=== Exercise ===
Each image should be skipped while the records are restated word for word.

=== Materials provided ===

▼▼▼

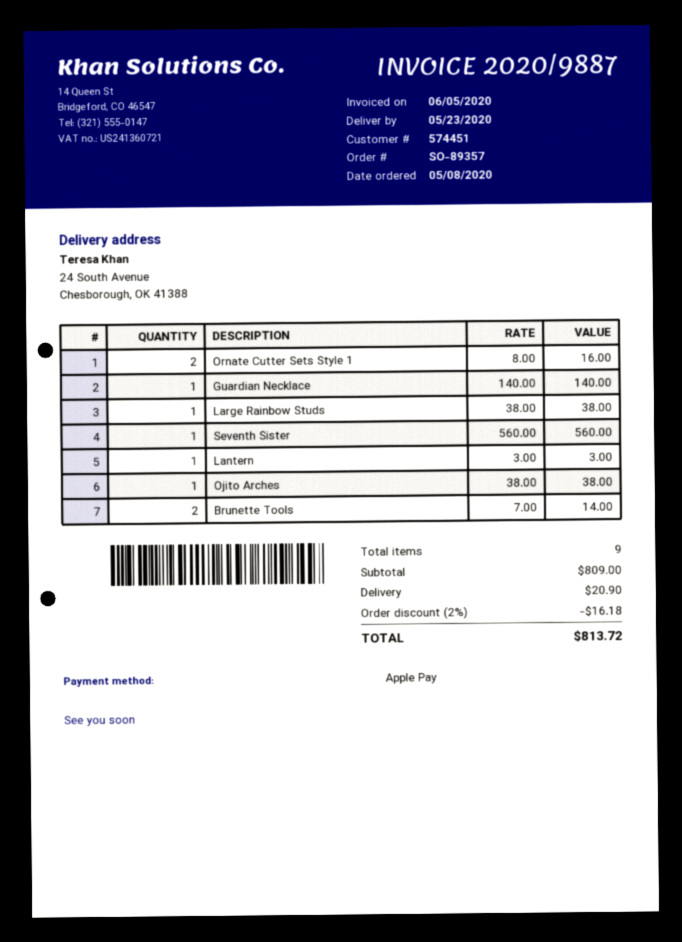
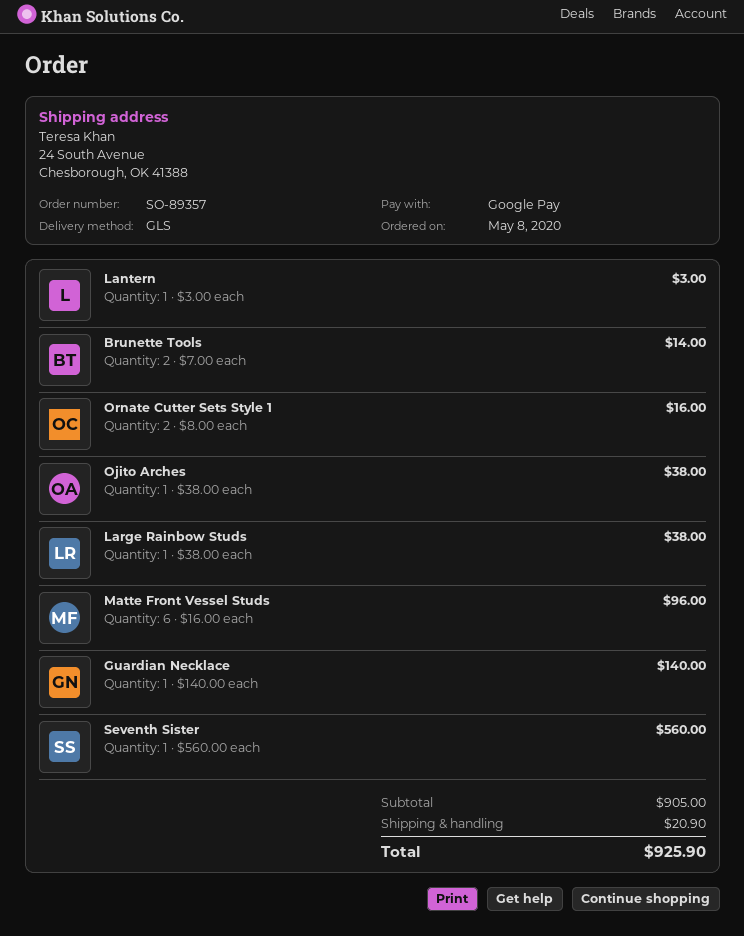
payment method: Apple Pay -> Google Pay
Matte Front Vessel Studs: none -> 6 x 16.00 = 96.00
subtotal: 809.00 -> 905.00
discount: 2% = 16.18 -> none
total: 813.72 -> 925.90

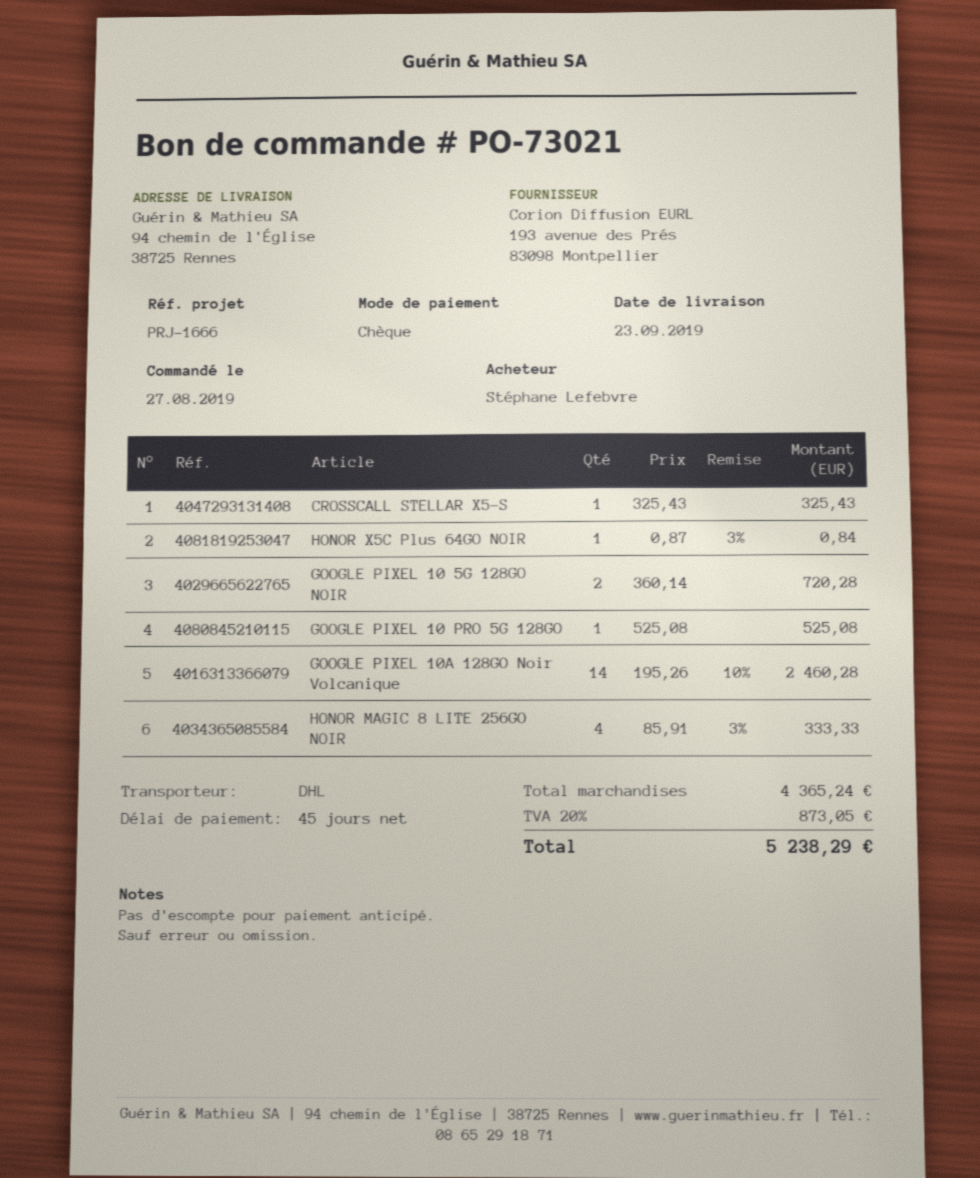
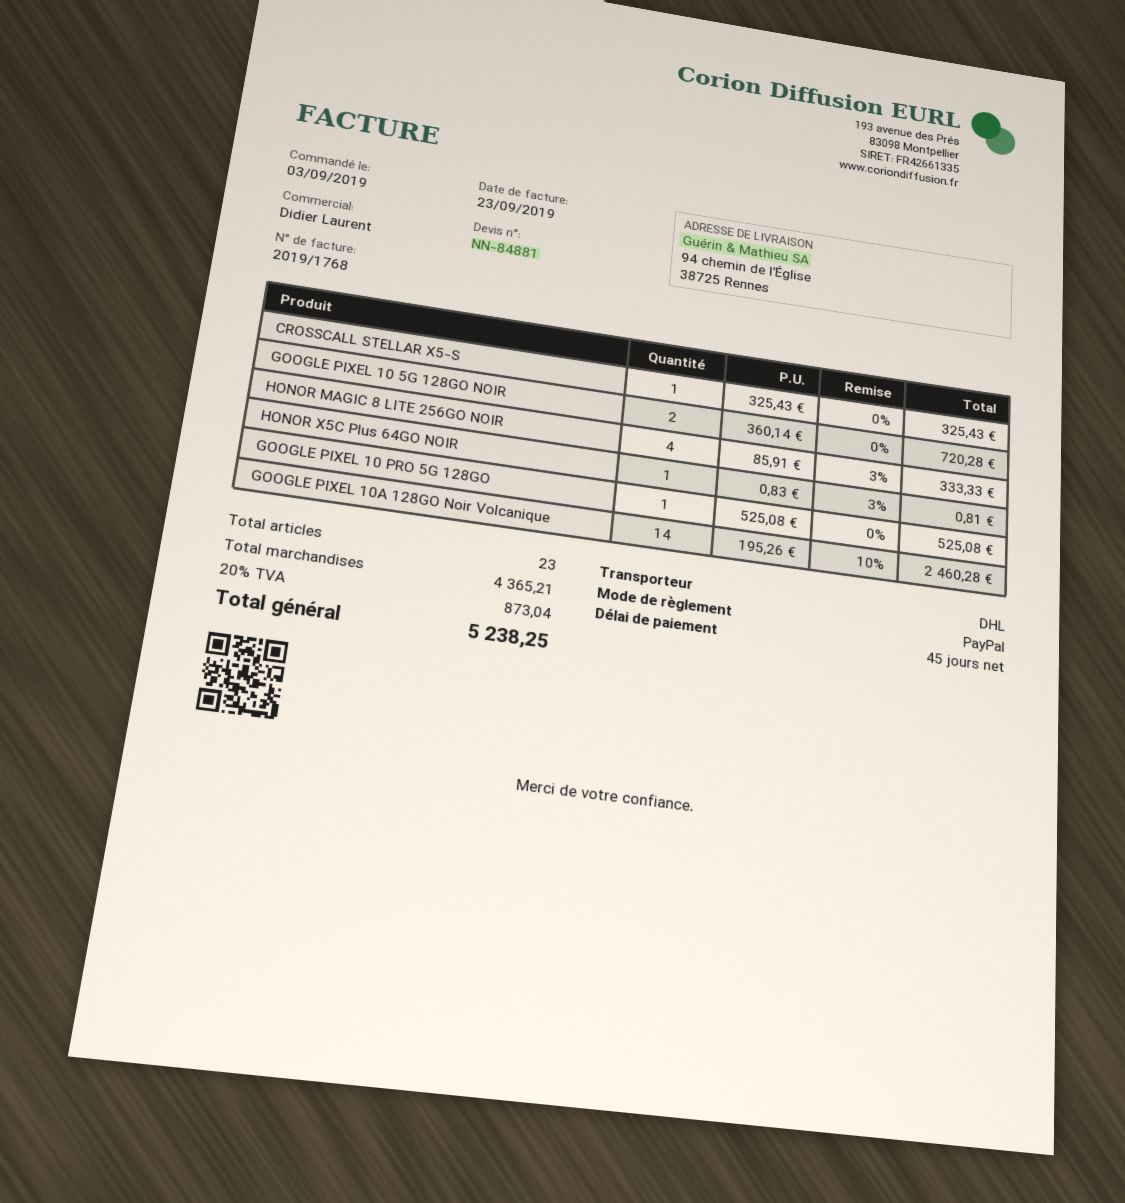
order date: 2019-08-27 -> 2019-09-03
payment method: cheque -> PayPal
HONOR X5C Plus 64GO NOIR: 1 x 0.87 - 3% = 0.84 -> 1 x 0.83 - 3% = 0.81
subtotal: 4365.24 -> 4365.21
tax: 20% = 873.05 -> 20% = 873.04
total: 5238.29 -> 5238.25

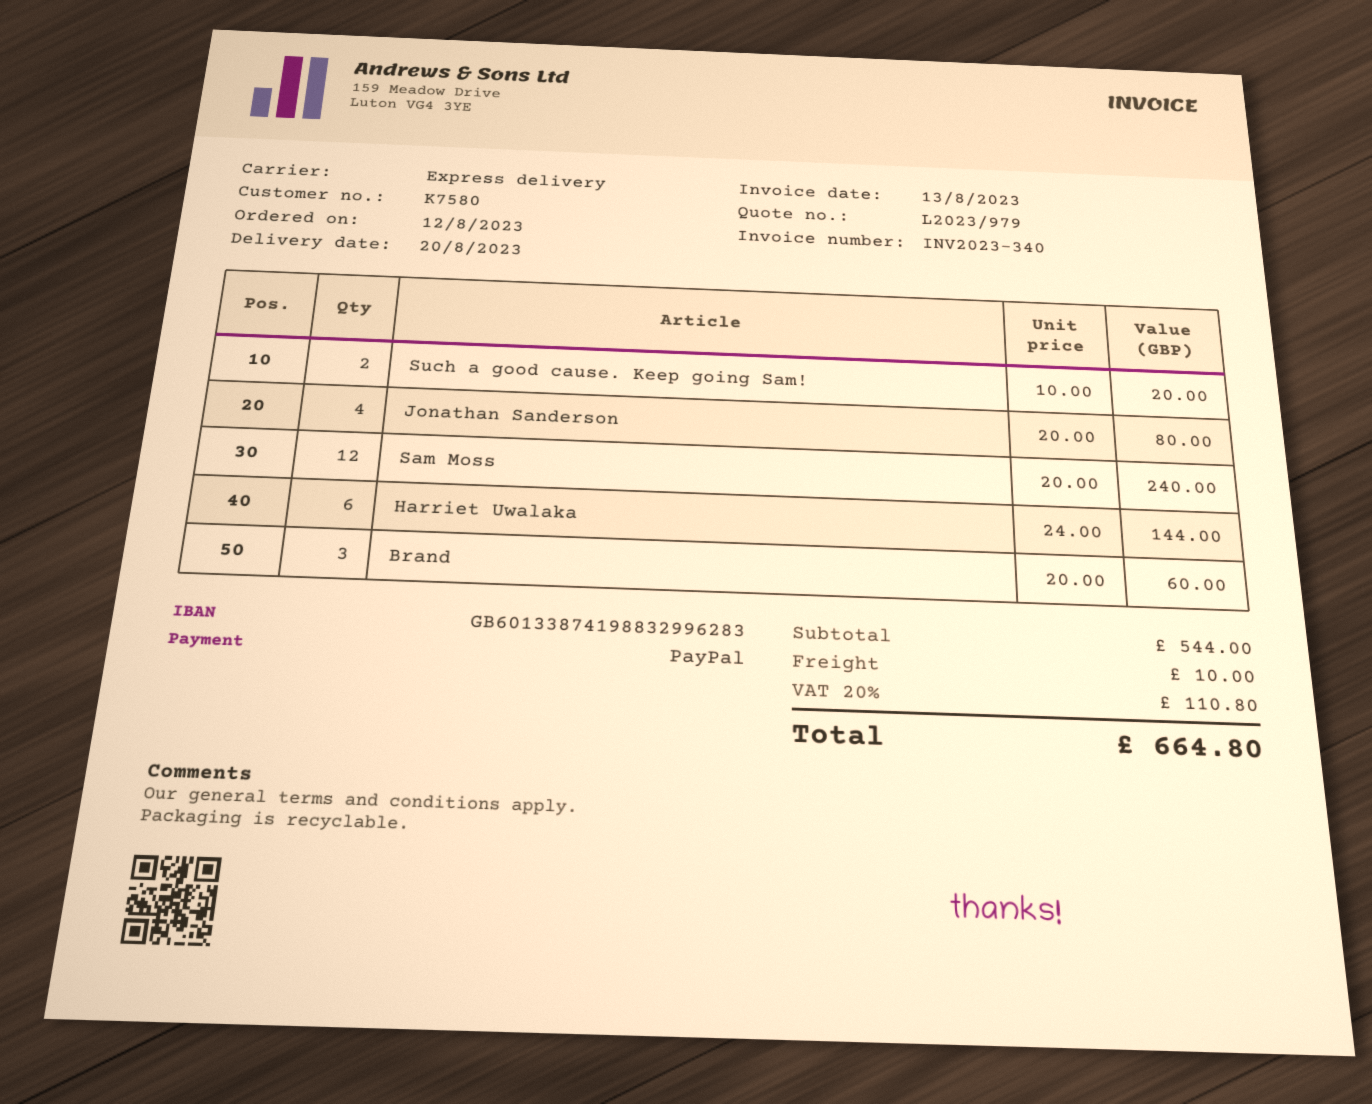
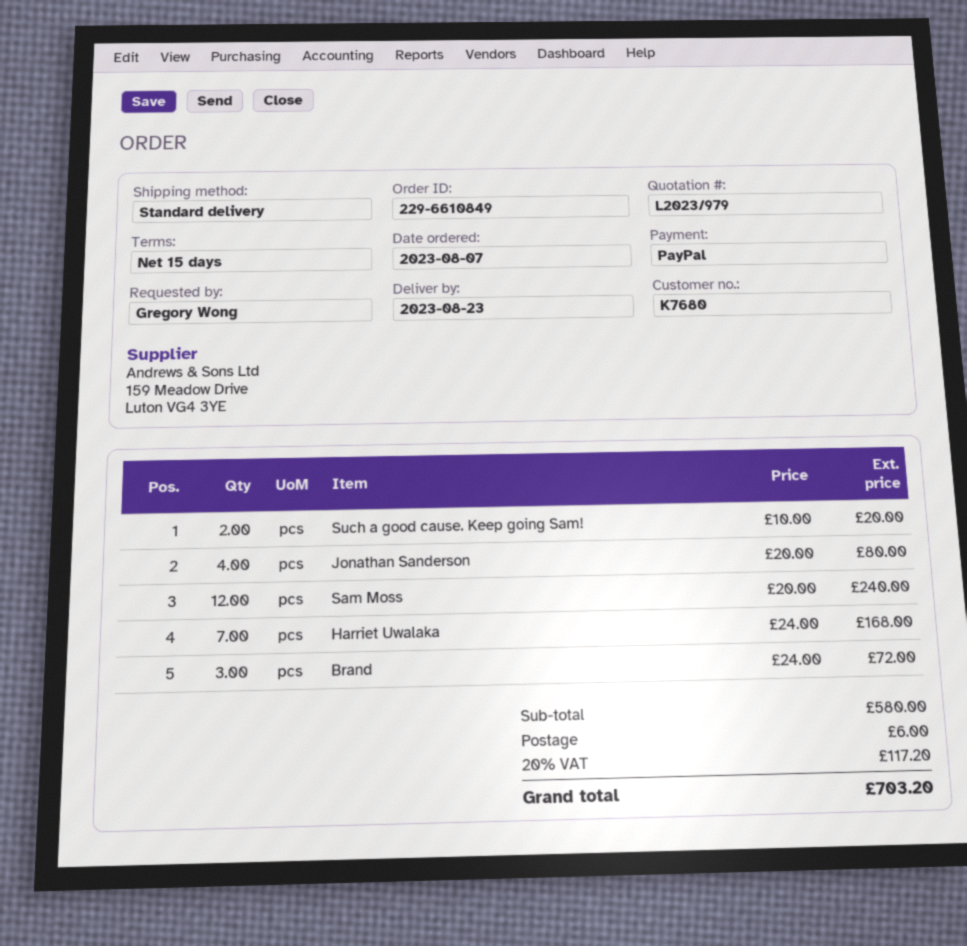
order date: 2023-08-12 -> 2023-08-07
delivery date: 2023-08-20 -> 2023-08-23
customer number: K7580 -> K7680
shipping method: express -> standard
Harriet Uwalaka: 6 x 24.00 = 144.00 -> 7 x 24.00 = 168.00
Brand: 3 x 20.00 = 60.00 -> 3 x 24.00 = 72.00
subtotal: 544.00 -> 580.00
shipping: 10.00 -> 6.00
tax: 20% = 110.80 -> 20% = 117.20
total: 664.80 -> 703.20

▲▲▲

=== Completed task ===
payment method: Apple Pay -> Google Pay
Matte Front Vessel Studs: none -> 6 x 16.00 = 96.00
subtotal: 809.00 -> 905.00
discount: 2% = 16.18 -> none
total: 813.72 -> 925.90

order date: 2019-08-27 -> 2019-09-03
payment method: cheque -> PayPal
HONOR X5C Plus 64GO NOIR: 1 x 0.87 - 3% = 0.84 -> 1 x 0.83 - 3% = 0.81
subtotal: 4365.24 -> 4365.21
tax: 20% = 873.05 -> 20% = 873.04
total: 5238.29 -> 5238.25

order date: 2023-08-12 -> 2023-08-07
delivery date: 2023-08-20 -> 2023-08-23
customer number: K7580 -> K7680
shipping method: express -> standard
Harriet Uwalaka: 6 x 24.00 = 144.00 -> 7 x 24.00 = 168.00
Brand: 3 x 20.00 = 60.00 -> 3 x 24.00 = 72.00
subtotal: 544.00 -> 580.00
shipping: 10.00 -> 6.00
tax: 20% = 110.80 -> 20% = 117.20
total: 664.80 -> 703.20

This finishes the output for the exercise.